Date: 11/27/97 at 15:12:50
From: Ulrich Richers
Subject: Linear Diophantus Equations

Recently my son's homework has included several problems with a number 
of linear equations smaller than the number of unknown parameter. All 
solutions had to be integer and greater than zero.

I have a math book from East Germany with an example but without 
directions for how to get there.

   3x - 2y -5 = 0

there are several solution pairs:

   x = 2t + 1
   y = 3t - 1

How was the t-variable introduced, and what is the general method?

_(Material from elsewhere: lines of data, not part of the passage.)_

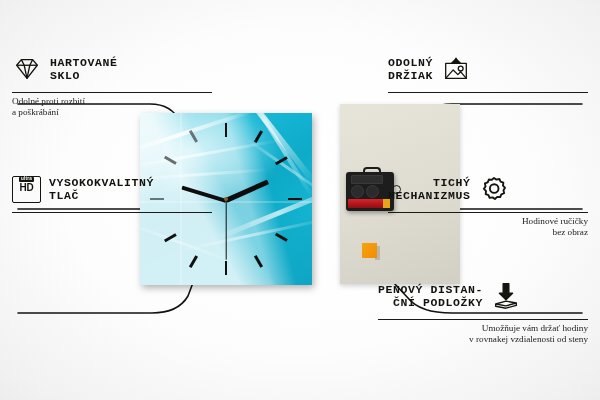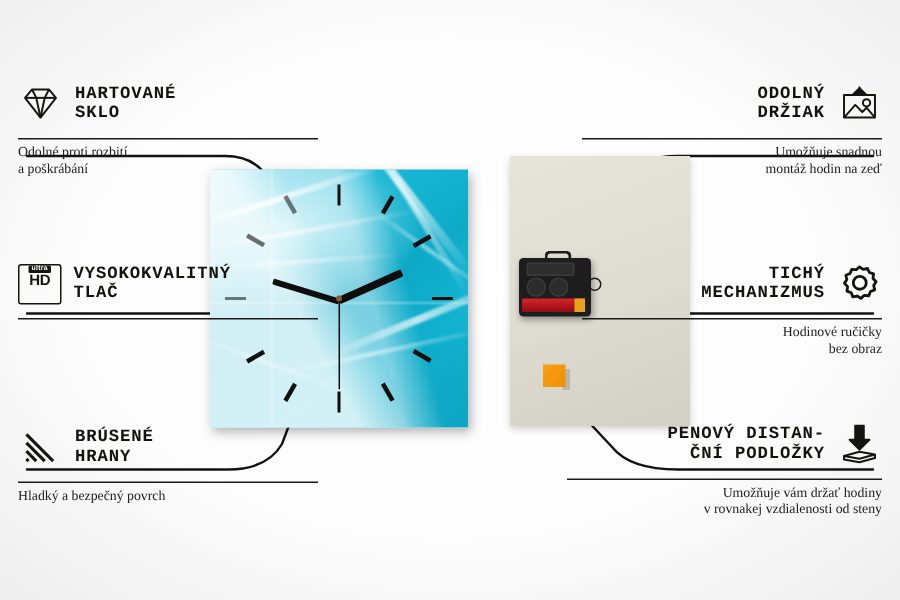"ODOLNÝ" .feature.right .head { justify-content: none -> flex-end }
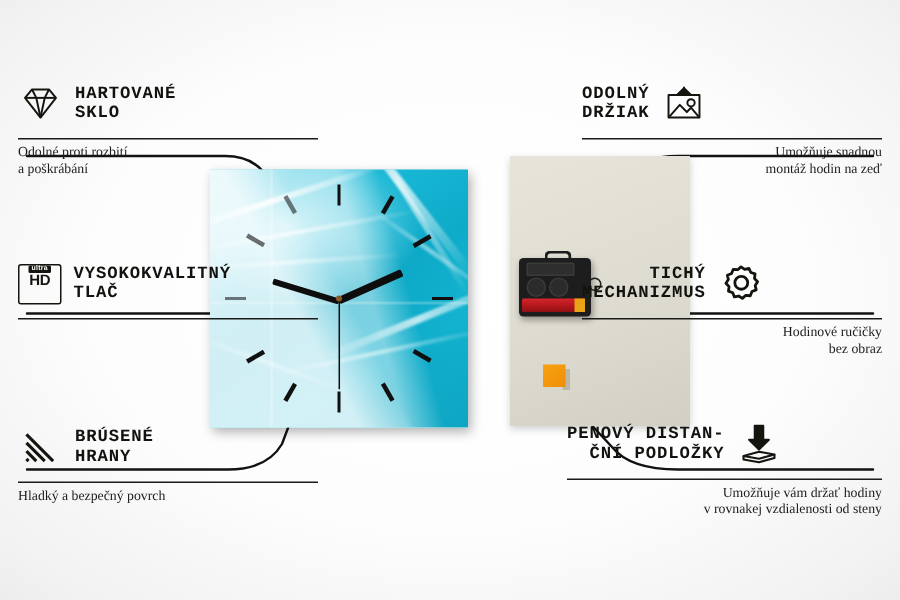"Umožňuje snadnou" div.sub { html: <div> <span>Umožňuje snadnou</span><br> <span>montáž hodin na zeď</span> </div> -> none }
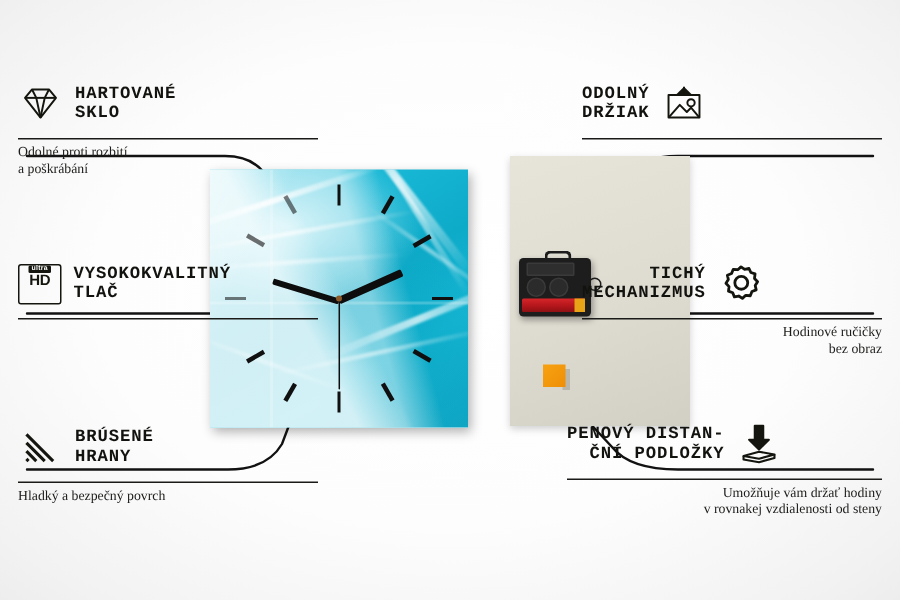"BRÚSENÉ" div.feature { html: <div> <div> <span> <svg> <path></path> <path></path> <path></path> <path></path> </svg> </span> <span> <span>BRÚSENÉ</span><br> <span>HRANY</span> </span> </div> <div></div> <div> <span>Hladký a bezpečný povrch</span> </div> </div> -> none }
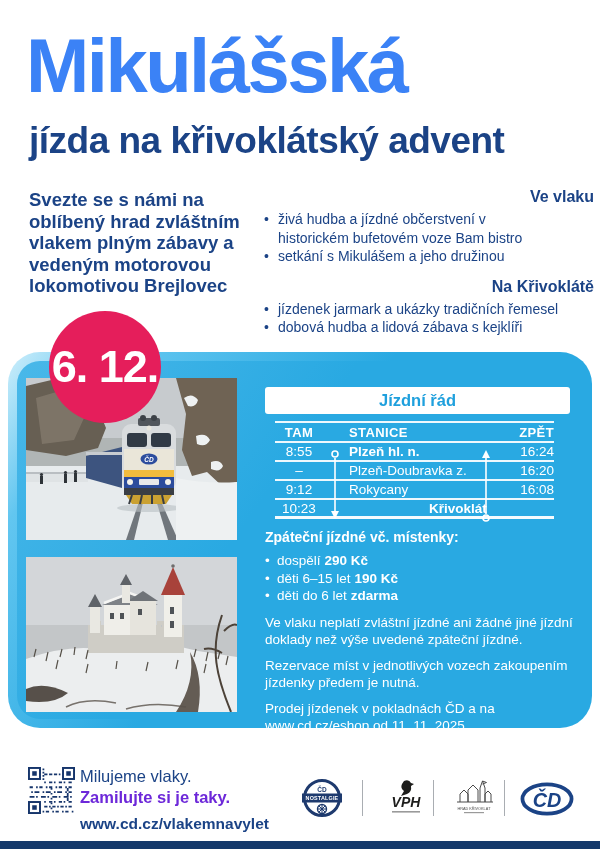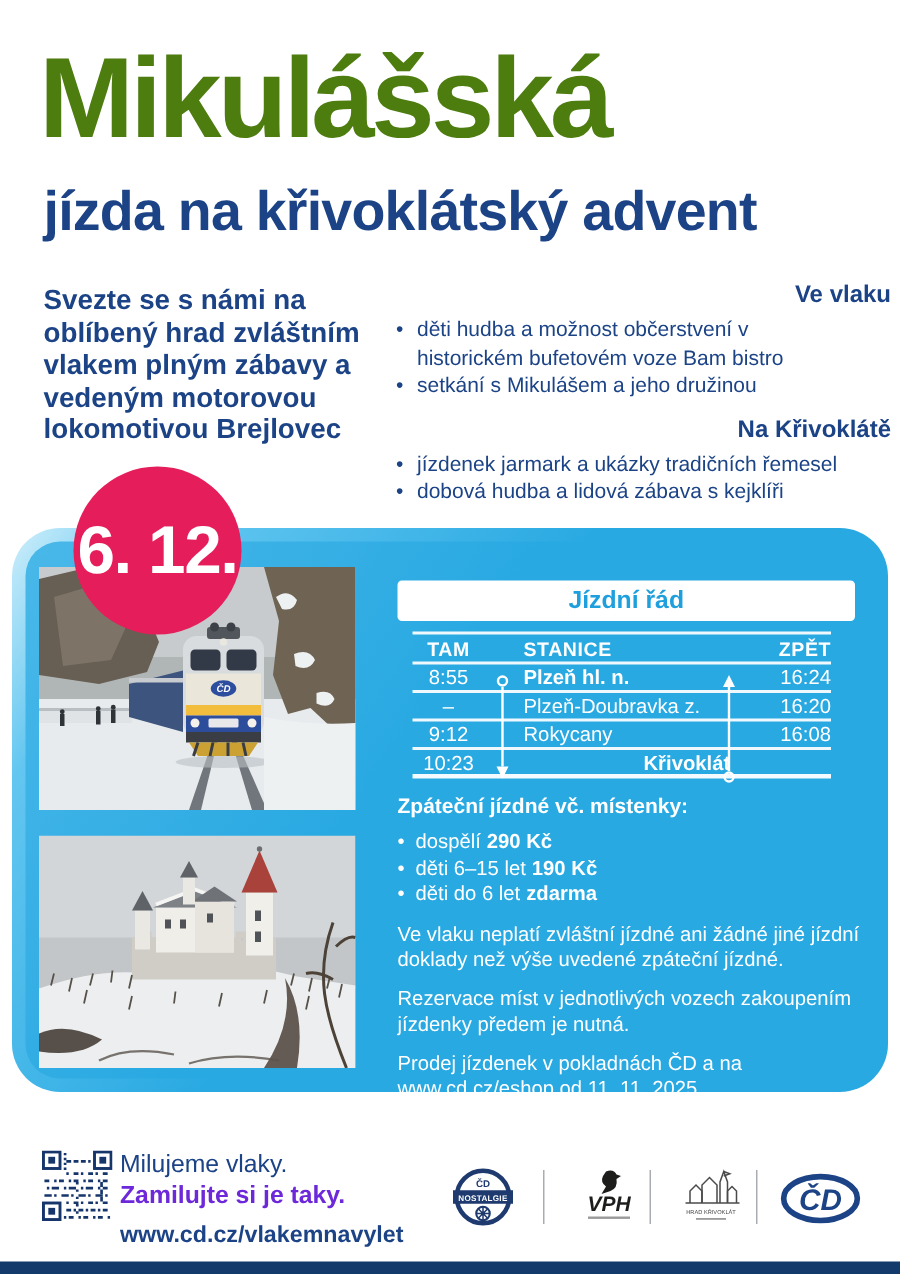"Mikulášská" .title { color: #4d7c0f -> #3b82f6 }
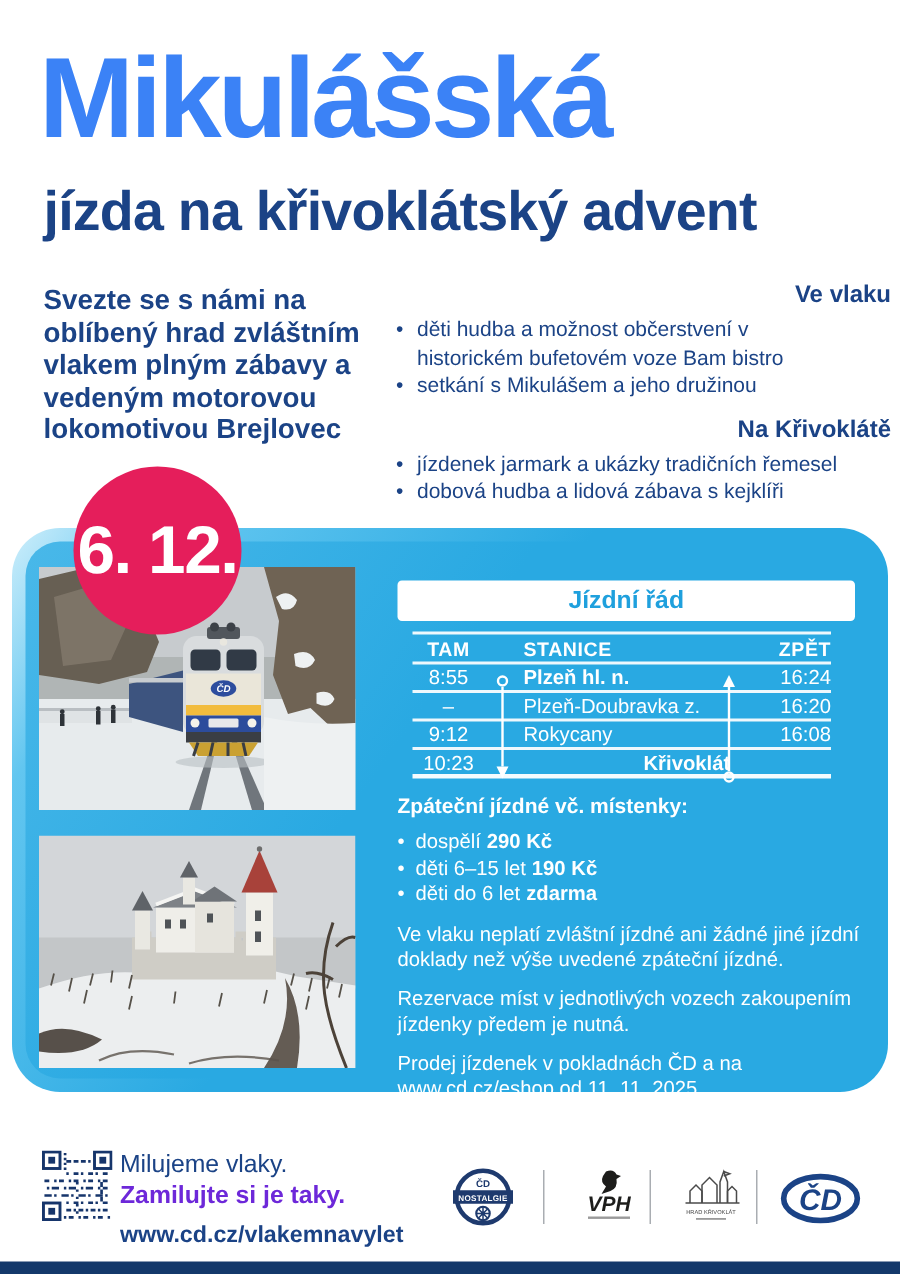"děti hudba a možnost občerstvení" span { text: děti hudba a možnost -> živá hudba a jízdné }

Thank you and apologies for my rusty math,

Ulrich Richers

Date: 11/27/97 at 19:24:08
From: Doctor Anthony
Subject: Re: Linear Diophantus Equations

Divide through 2, the smaller coefficient, and so

      3x/2 - y = 5/2

   x + x/2 - y = 2 + 1/2

 x-y + (x-1)/2 = 2 .........(1)

and so  (x-1)/2 must be an integer, say t, and we get

       (x-1)/2 = t

           x-1 = 2t

             x = 2t + 1

Substitute this for x in (1)

  2t+1 - y + t = 2

        3t - 1 = y

We therefore have  x = 2t+1,  y = 3t-1  where t is any integer.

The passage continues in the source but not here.